[Paper] RepoMod-Bench: A Benchmark for Code Repository Modernization via Implementation-Agnostic Testing
Source: arXiv - 2602.22518v1
Overview
The paper introduces RepoMod‑Bench, a new benchmark that measures how well AI‑driven coding agents can modernize entire code repositories. By using implementation‑agnostic (black‑box) tests that are hidden from the agents, the authors provide a deterministic, language‑independent way to evaluate functional equivalence between the original and the modernized code—something that prior benchmarks have struggled to achieve.
Key Contributions
- Large‑scale, multi‑language benchmark: 21 real‑world repositories (14 K–211 K LOC) spanning 8 programming languages, totaling 1.6 M LOC and 11 616 tests.
- Implementation‑agnostic evaluation: Tests are executed as black‑box binaries, preventing agents from “cheating” by reading or tailoring to the test suite.
- Standardized interfaces: Each repo is wrapped with a uniform API, enabling cross‑language functional checks.
- Empirical baseline: Four state‑of‑the‑art AI coding agents are evaluated, revealing a dramatic drop in pass rates as repo size grows (91 % → 15 %).
- Open‑source release: Benchmark data, test harness, and evaluation scripts are publicly available on GitHub.
Methodology
- Repository selection – Real‑world open‑source projects were chosen for diversity (different domains, languages, and sizes) and for having a clear “source” implementation that can serve as ground truth.

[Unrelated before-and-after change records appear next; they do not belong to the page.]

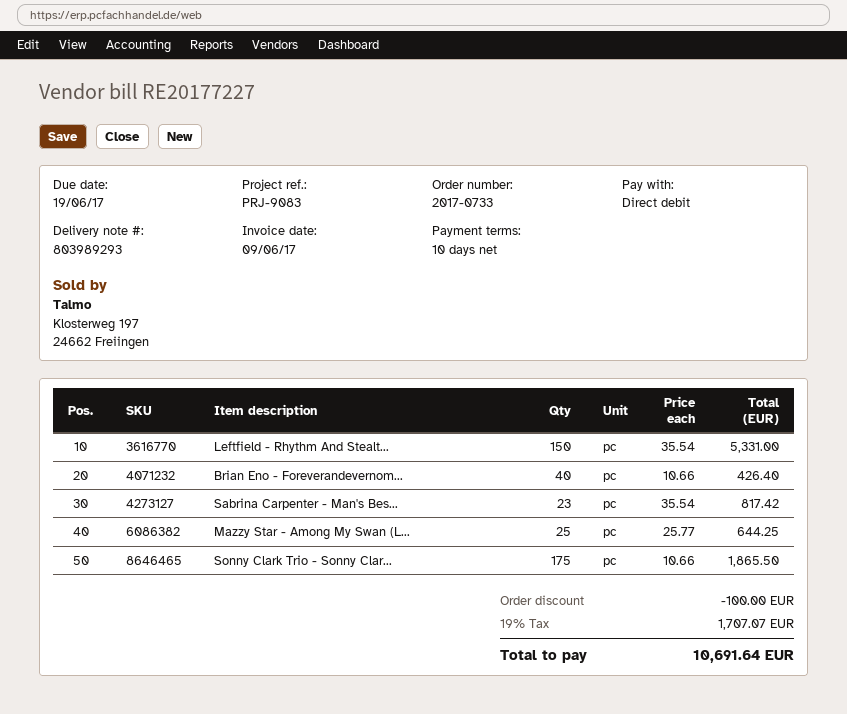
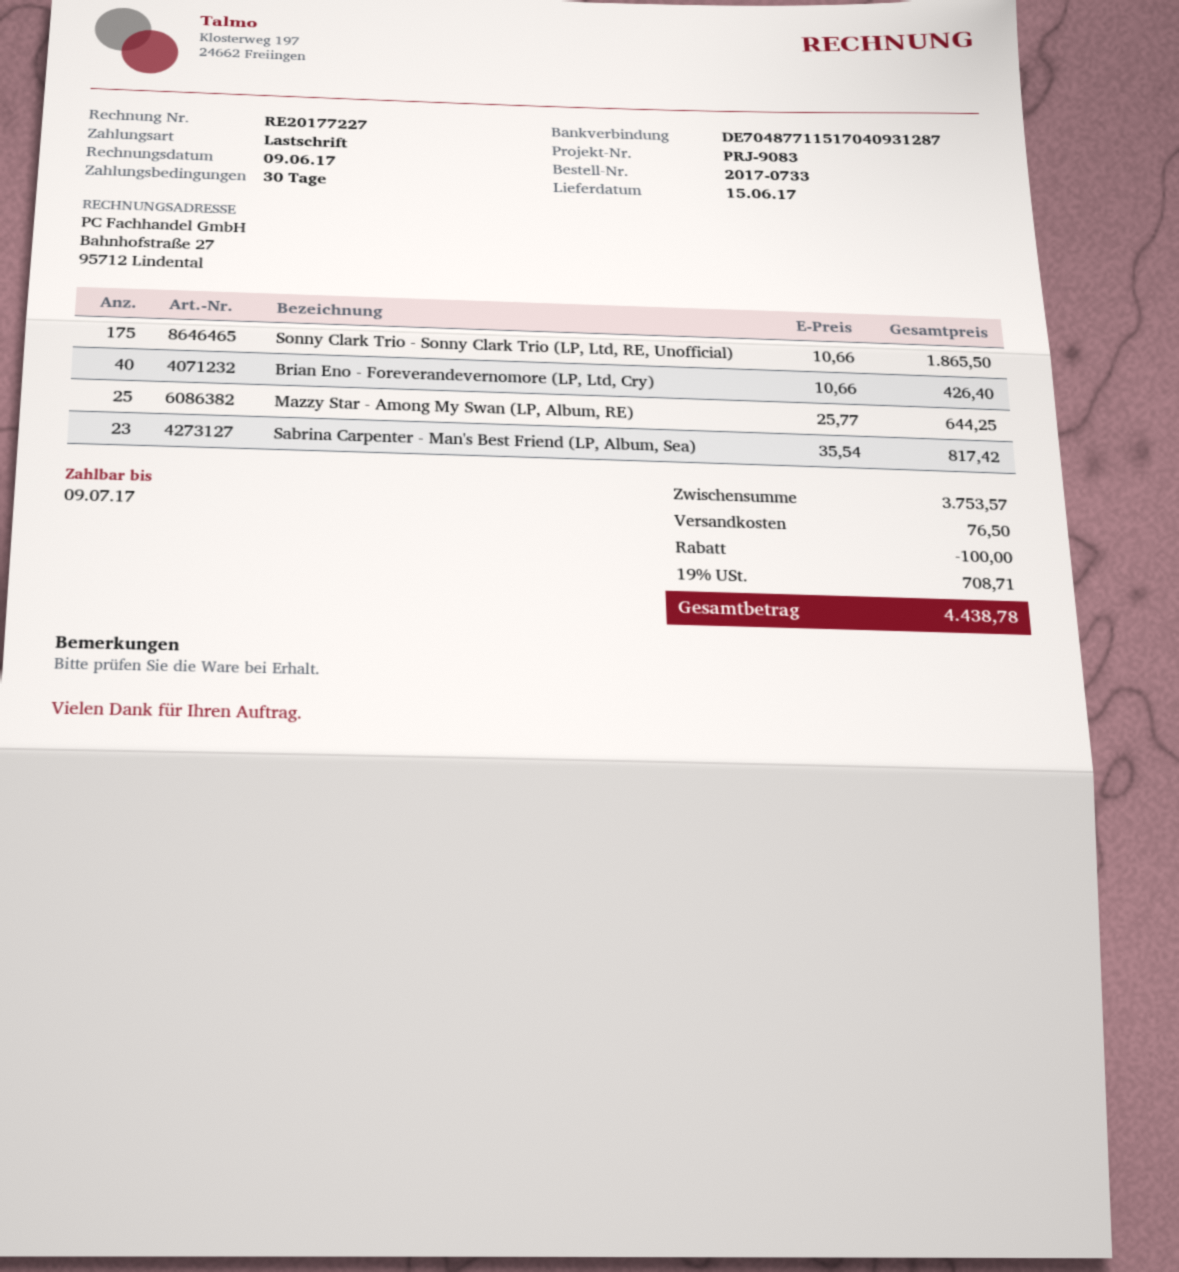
payment terms: 10 days -> 30 days
due date: 2017-06-19 -> 2017-07-09
Leftfield - Rhythm And Stealt...: 150 x 35.54 = 5331.00 -> none
shipping: none -> 76.50
tax: 19% = 1707.07 -> 19% = 708.71
total: 10691.64 -> 4438.78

- Interface standardization – Each repo is wrapped with a thin shim exposing a set of functions (e.g.,
parse(),serialize()) that are language‑neutral. This lets the same test harness call into any language implementation. - Implementation‑agnostic test suite – Tests are compiled into language‑specific binaries that run the standardized interface and compare outputs against the original repository’s behavior. The test binaries are never exposed to the AI agents.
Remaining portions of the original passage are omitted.